Plusieurs disaient de l’ancien ministre à l’environnement Paul Bégin qu’il était fort sympathique à la cause de l’environnement mais n’avait pas le temps d’agir en profondeur, puisqu’il était aussi ministre de la Région de Québec et ministre du Revenu. À l’arrivée d’André Boisclair, les environnementalistes étaient ravis de voir ce jeune ministre mettre toute sa fougue à l’Environnement. Quelle déception lorsque ceux-ci découvrent maintenant toutes les affectations du député de Gouin…

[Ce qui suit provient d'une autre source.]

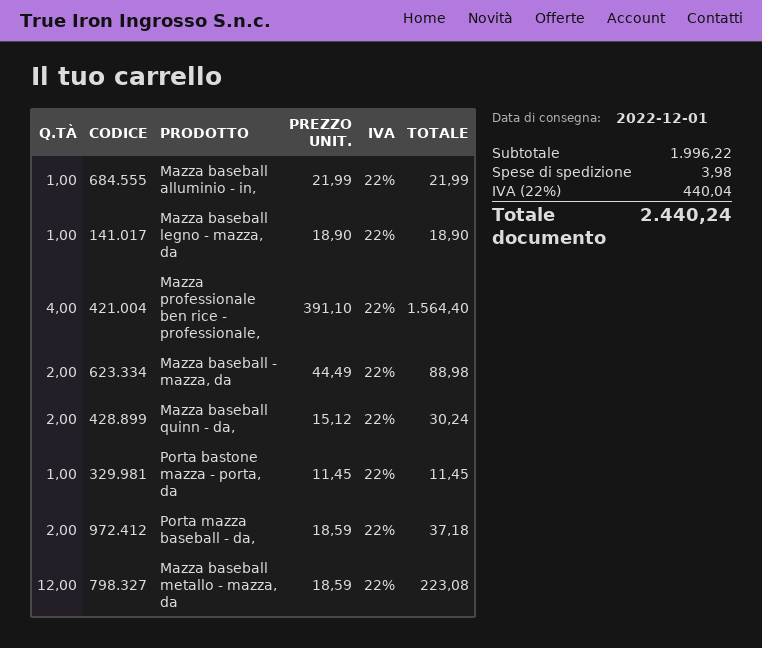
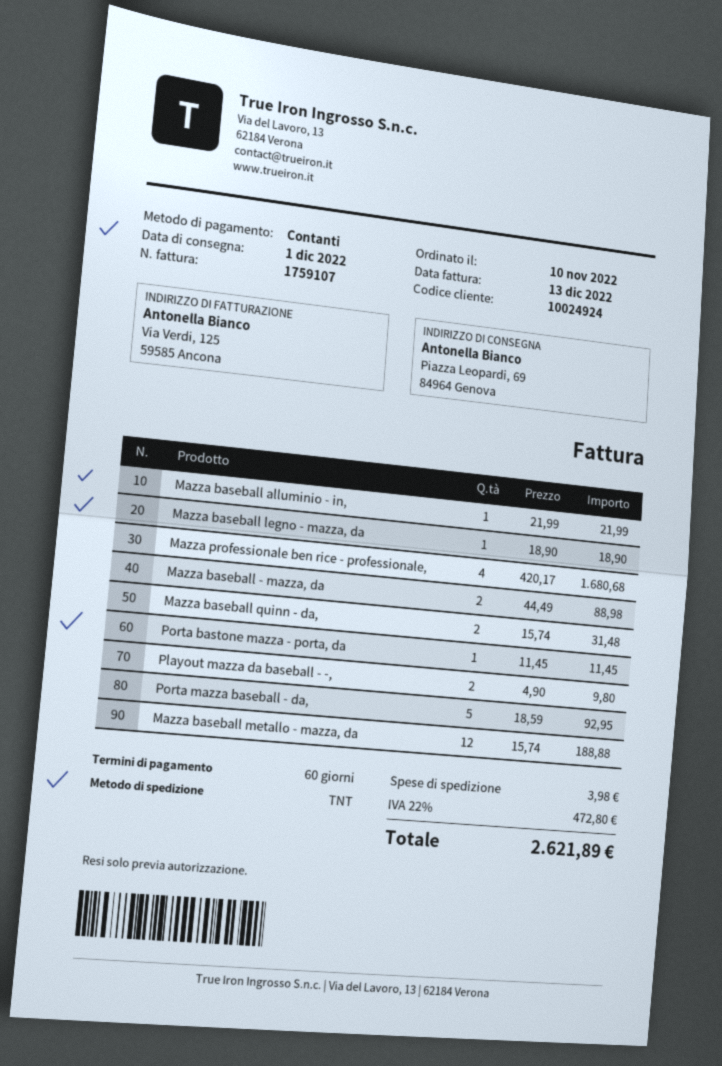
Mazza professionale ben rice - professionale,: 4 x 391.10 = 1564.40 -> 4 x 420.17 = 1680.68
Mazza baseball quinn - da,: 2 x 15.12 = 30.24 -> 2 x 15.74 = 31.48
Porta mazza baseball - da,: 2 x 18.59 = 37.18 -> 5 x 18.59 = 92.95
Mazza baseball metallo - mazza, da: 12 x 18.59 = 223.08 -> 12 x 15.74 = 188.88
Playout mazza da baseball - -,: none -> 2 x 4.90 = 9.80
tax: 22% = 440.04 -> 22% = 472.80
total: 2440.24 -> 2621.89

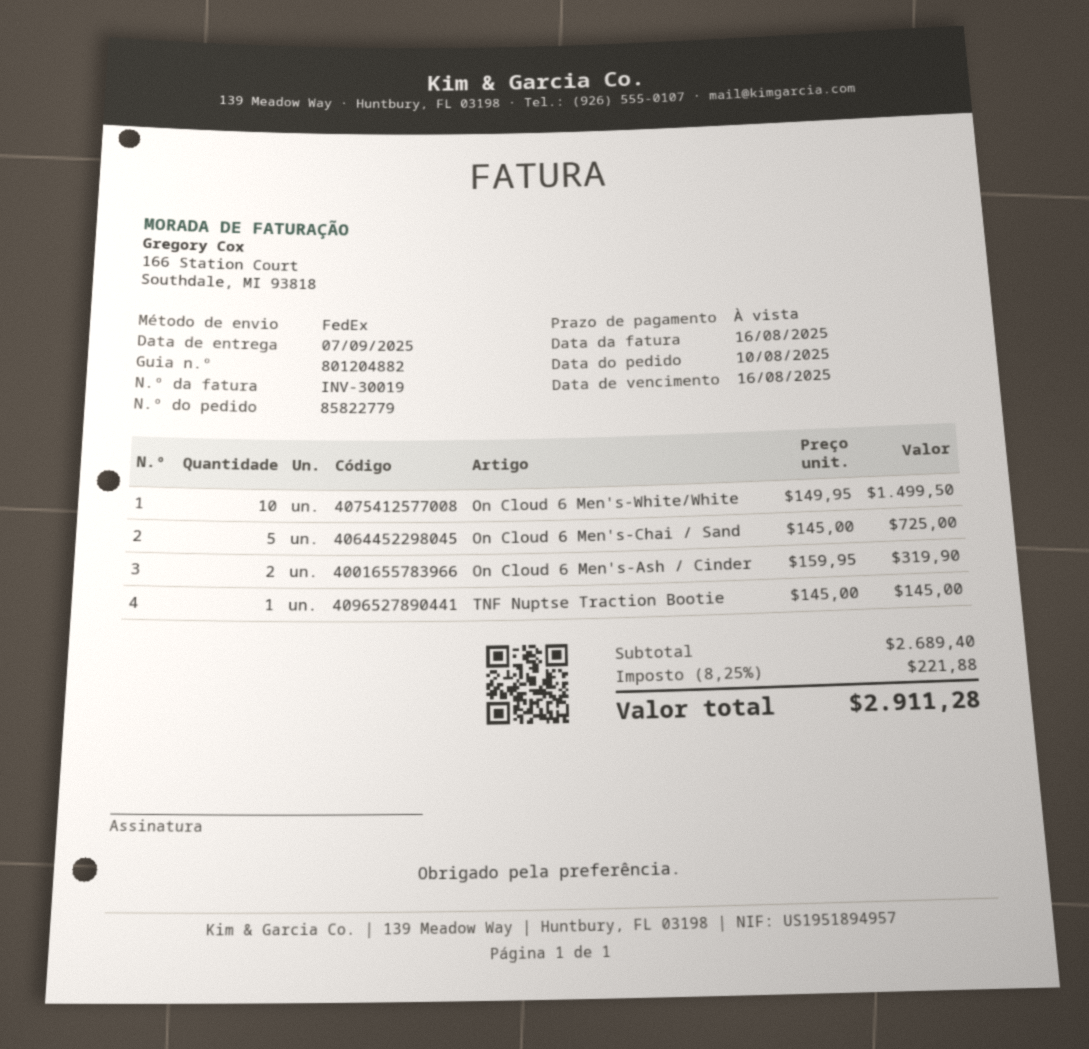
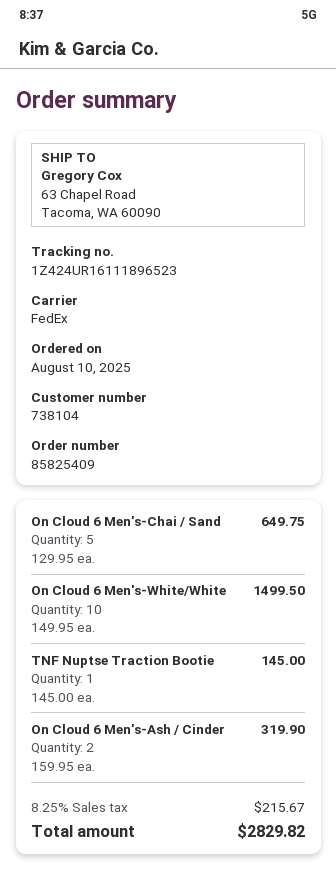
order number: 85822779 -> 85825409
On Cloud 6 Men's-Chai / Sand: 5 x 145.00 = 725.00 -> 5 x 129.95 = 649.75
tax: 8.25% = 221.88 -> 8.25% = 215.67
total: 2911.28 -> 2829.82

• Député de la circonscription de Gouin depuis les élections générales du 30 novembre 1998;

• Ministre responsable de la Régie des installations olympiques depuis le 10 novembre 1999;

• Membre du Comité ministériel à la jeunesse depuis le 23 mai 2001;

• Membre du Comité ministériel de l’emploi, du développement économique et de la recherche depuis le 23 mai 2001;

• Membre du Comité des priorités depuis le 21 novembre 2001;

• Membre de la Sous-commission de la réforme parlementaire depuis le 30 janvier 2002;

• Ministre d’État aux Affaires municipales et à la Métropole, à l’Environnement et à l’Eau depuis le 30 janvier 2002;

• Ministre des Affaires municipales et de la Métropole depuis le 30 janvier 2002;

• Ministre de l’Environnement depuis le 30 janvier 2002;

• Leader parlementaire du gouvernement depuis le 30 janvier 2002;

• Président du Comité ministériel de la région de Montréal depuis le 6 février 2002;

• Ministre responsable de la Région de Montréal depuis le 30 janvier 2002;

• Membre de la Commission de l’Assemblée nationale depuis le 30 janvier 2002;

• Membre du Comité de législation depuis le 6 février 2002;

• Membre du Comité ministériel du développement social depuis le 6 février 2002;

• Membre du Comité ministériel des affaires régionales et territoriales depuis le 6 février 2002;

• Membre du Comité ministériel spécial pour la région Gaspésie Îles-de-la-Madeleine depuis le 6 février 2002;

À l’usage, tous sont à même de constater que le ministre aux multiples chapeaux ne marche pas sur l’eau, mais sur la route du compromis facile. Il recule sa bagnole dans le ruisseau et laisse filer la pollution. Est-ce par manque de volonté politique ou par manque de temps à consacrer au dossier de l’eau ?

Note au lecteur 0 afin de faciliter la lecture, chacune des références précises n'apparaît pas dans le texte. Elles proviennent du Bape, de Publication Québec, de la commission Beauchamp, du ministère de l'Environnement et de l'Eau et du site de référence d'Eau Secours – la coalition québécoise pour une gestion responsable de l'eau (www.eausecours.org).